RASIO.CO, Lingga – Wakil Bupati Lingga melaksanakan rapat bersama Dirjen Planologi Kehutanan dan Tata Lingkungan, Kementerian Lingkungan Hidup dan Kehutanan RI, di Kantor Bupati Lingga di Daik Lingga, Jumat (30/4).
Adapun rapat ini membahas tentang penelahaan permohonan Pelepasan Hutan Produksi Konvensi (HPK) tidak produktif, untuk Tanah Obyek Reforma Agraria (TORA).
Wakil Bupati Lingga, Neko Wesha Pawelloy yang mewakili Bupati Lingga, menyampaikan, bicara kawasan hutan di kabupaten kita, yang 90 persen lebih merupakan laut, namun potensi hutan dan perkebunan di daerah kita, juga sangat besar dan banyak pulau-pulau yang belum mampu terkelola secara maksimal.

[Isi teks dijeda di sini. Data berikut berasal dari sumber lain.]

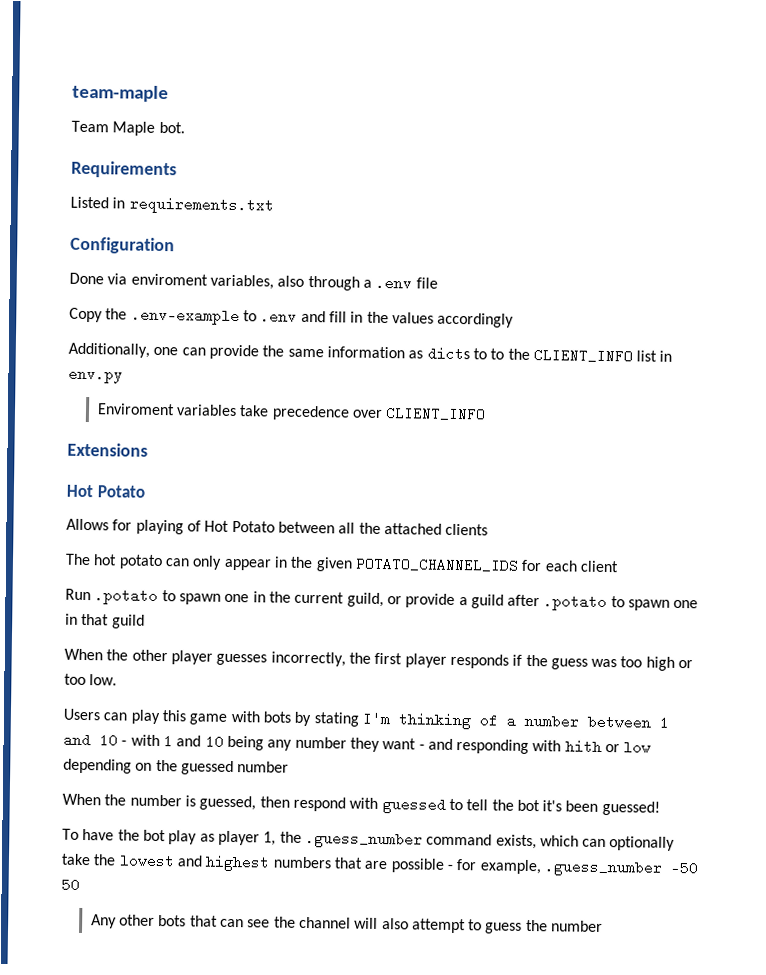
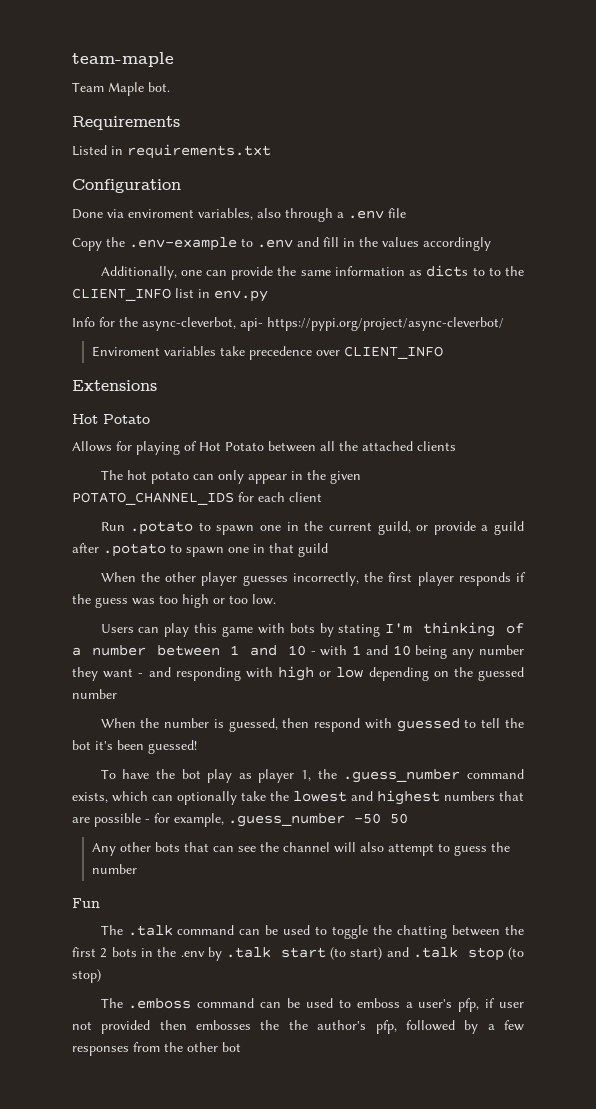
(123, 375) none -> [72,317,504,331] // Info for the async-cleverbot, api- https://pypi.org/project/async-cleverbot/
[564,740,602,752] hith -> [278,666,314,681] high
(604, 926) none -> [72,898,100,908] [100,925,524,939] [72,947,524,961] [72,969,101,983] [100,998,525,1012] [72,1020,524,1034] [72,1042,241,1056] // Fun // The .talk command can be used to toggle the chatting between the first 2 bots in the .env by .talk start (to start) and .talk stop (to stop) // The .emboss command can be used to emboss a user's pfp, if user not provided then embosses the the author's pfp, followed by a few responses from the other bot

“Ini merupakan sudah menjadi prioritas kita lima tahun sebelumnya,” kata Wakil Bupati Lingga melalui WhatsApp nya kepada media.

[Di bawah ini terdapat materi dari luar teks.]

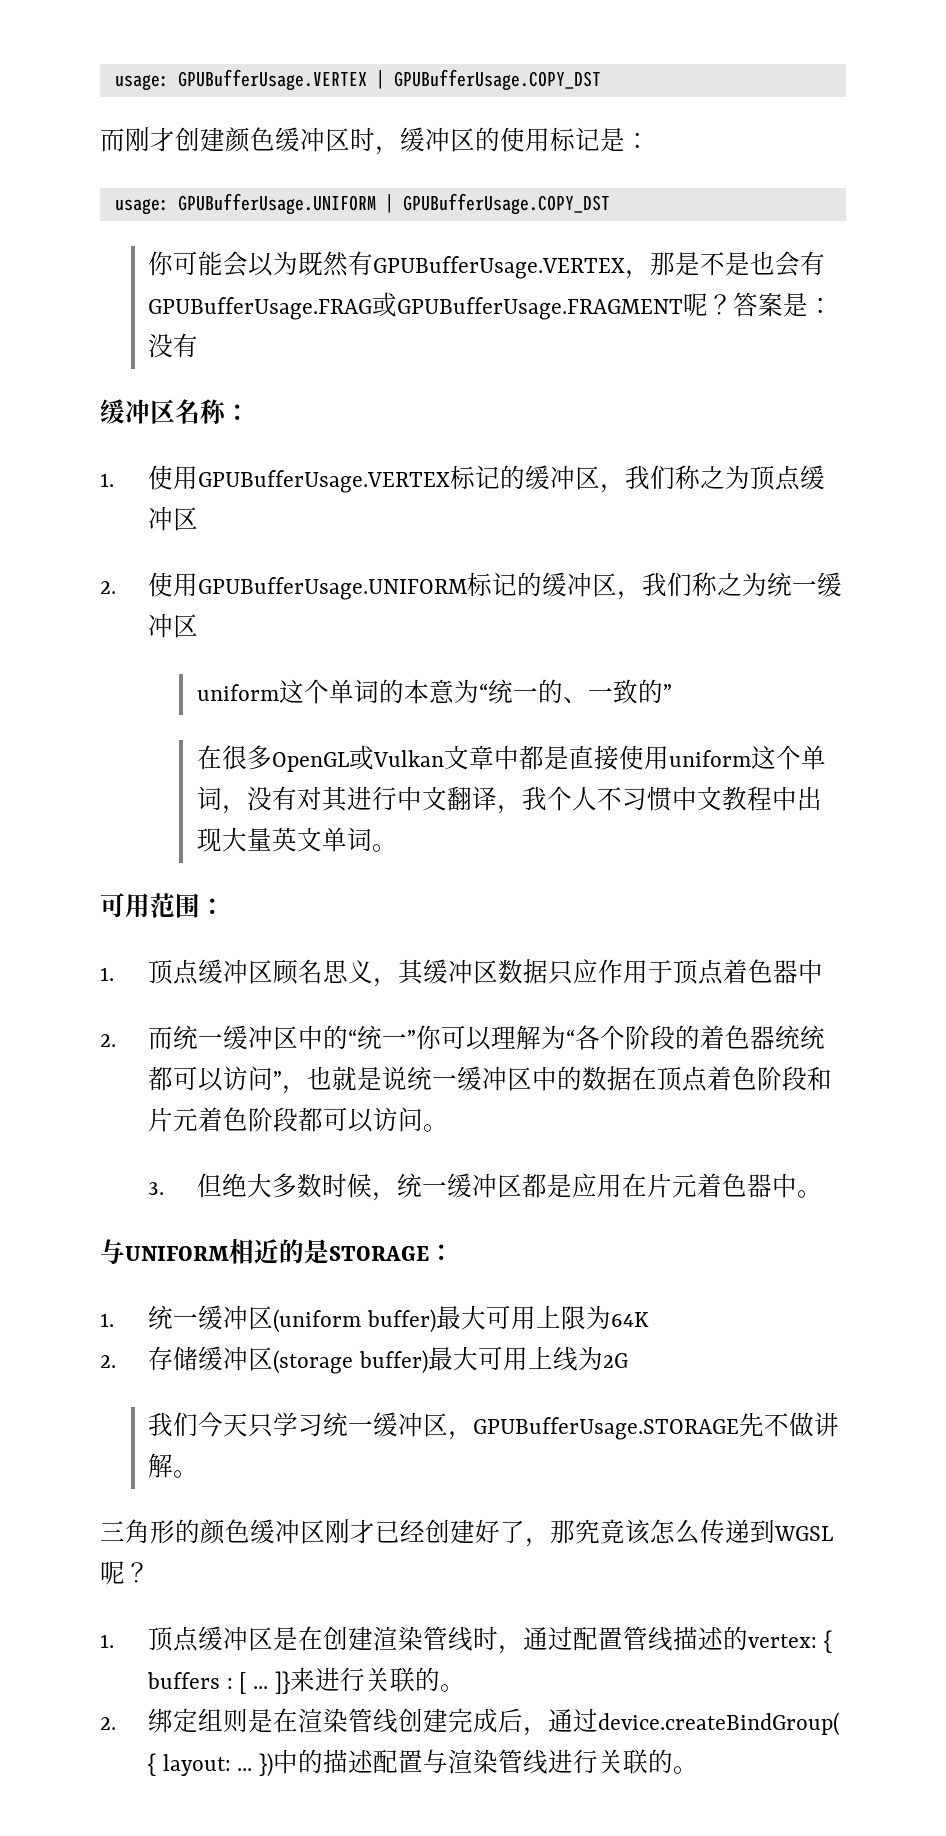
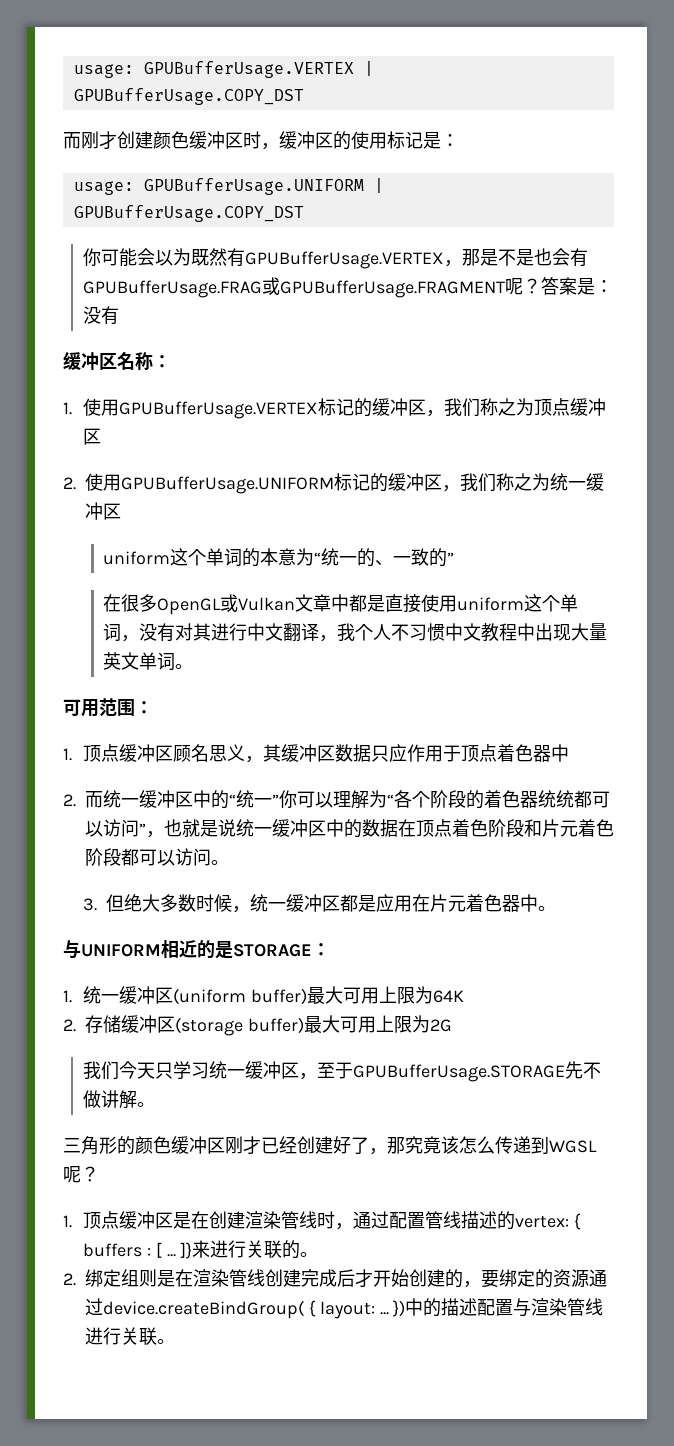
[552,1346,578,1371] 线 -> [393,1015,412,1033] 限
(474, 1435) none -> [317,1062,354,1079] 至于
[523,1727,549,1736] ， -> [355,1269,589,1288] 才开始创建的，要绑定的资源
[648,1749,674,1774] 的 -> (157, 1336) none

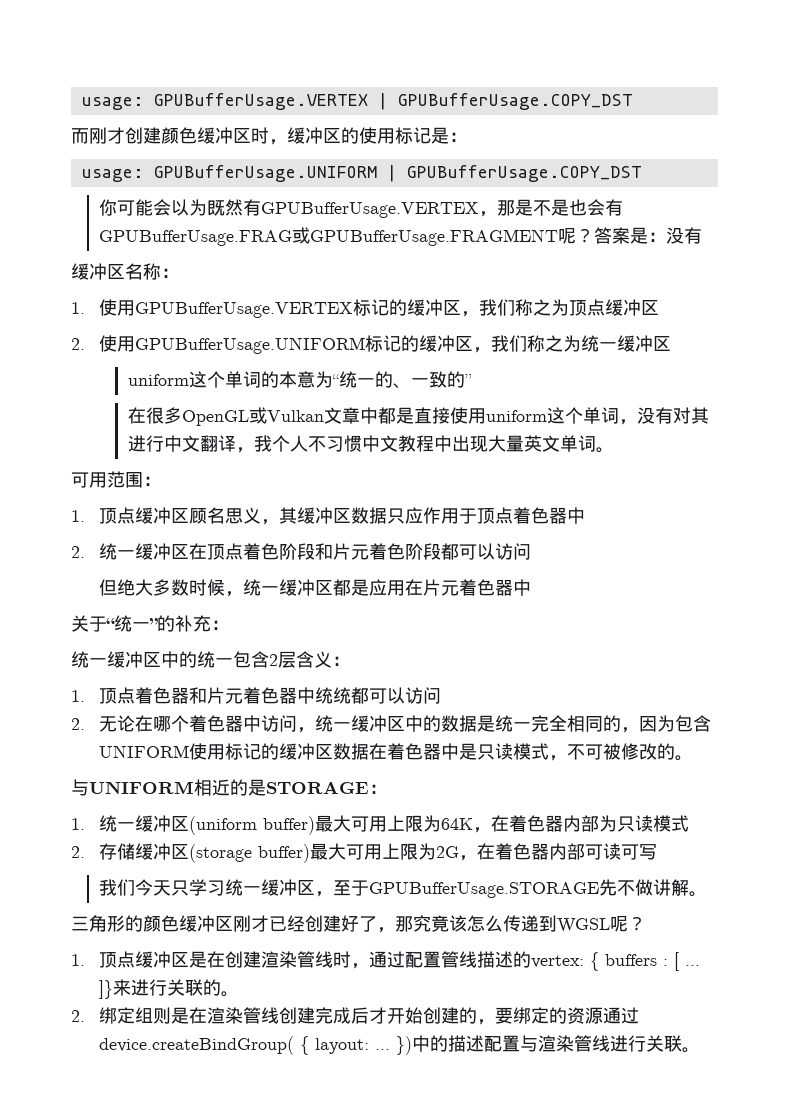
[85,790,610,809] [85,819,398,838] 而统一缓冲区中的“统一”你可以理解为“各个阶段的着色器统统都可以访问”，也就是说统一缓冲区中的数据 -> [99,543,190,560] 统一缓冲区
[211,860,229,865] [83,898,98,911] 。 // 3. -> (532, 551) //
(539, 903) none -> [71,615,229,632] [71,651,350,668] [71,687,442,704] [71,715,712,733] [99,743,676,761] // 关于“统一”的补充： // 统一缓冲区中的统一包含2层含义： // 1.顶点着色器和片元着色器中统统都可以访问 // 2.无论在哪个着色器中访问，统一缓冲区中的数据是统一完全相同的，因为包含UNIFORM使用标记的缓冲区数据在着色器中是只读模式，不可被修改的
(465, 996) none -> [473,815,690,833] ，在着色器内部为只读模式
(452, 1025) none -> [459,843,658,861] ，在着色器内部可读可写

Kehadiran kami pada kegiatan rapat ini, tentunya untuk mengetahui lebih detail tentang pelepasan HPK untuk TORA, sehingga investasi di kampung kita dapat berjalan maksimal, sehat serta sesuai dengan aturan yang berlaku, dan yang pasti harus memberi manfaat bagi masyarakat kabupaten kita dan tidak hanya segelintir orang.

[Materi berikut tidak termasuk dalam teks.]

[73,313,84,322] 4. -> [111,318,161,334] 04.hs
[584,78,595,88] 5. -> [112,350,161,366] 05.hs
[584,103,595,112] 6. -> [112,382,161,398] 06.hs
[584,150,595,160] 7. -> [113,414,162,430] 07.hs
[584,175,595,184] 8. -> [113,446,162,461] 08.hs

“Di hari Jumat yang penuh berkah dipertengahan bulan Ramadhan ini, tentunya kita bersama-sama berdoa dan berupaya, menjadikan sumber daya yang ada di Lingga, untuk dapat dinikmati seluruh masyarakat kita,” tutupnya.
Kegiatan ini dipimpin langsung oleh Herban Heryandana, Direktur pengukuhan dan penatagunaan kawasan hutan, dan Wakil Bupati Lingga didampingi beberape pejabat di sekretariat daerah dan OPD terkait.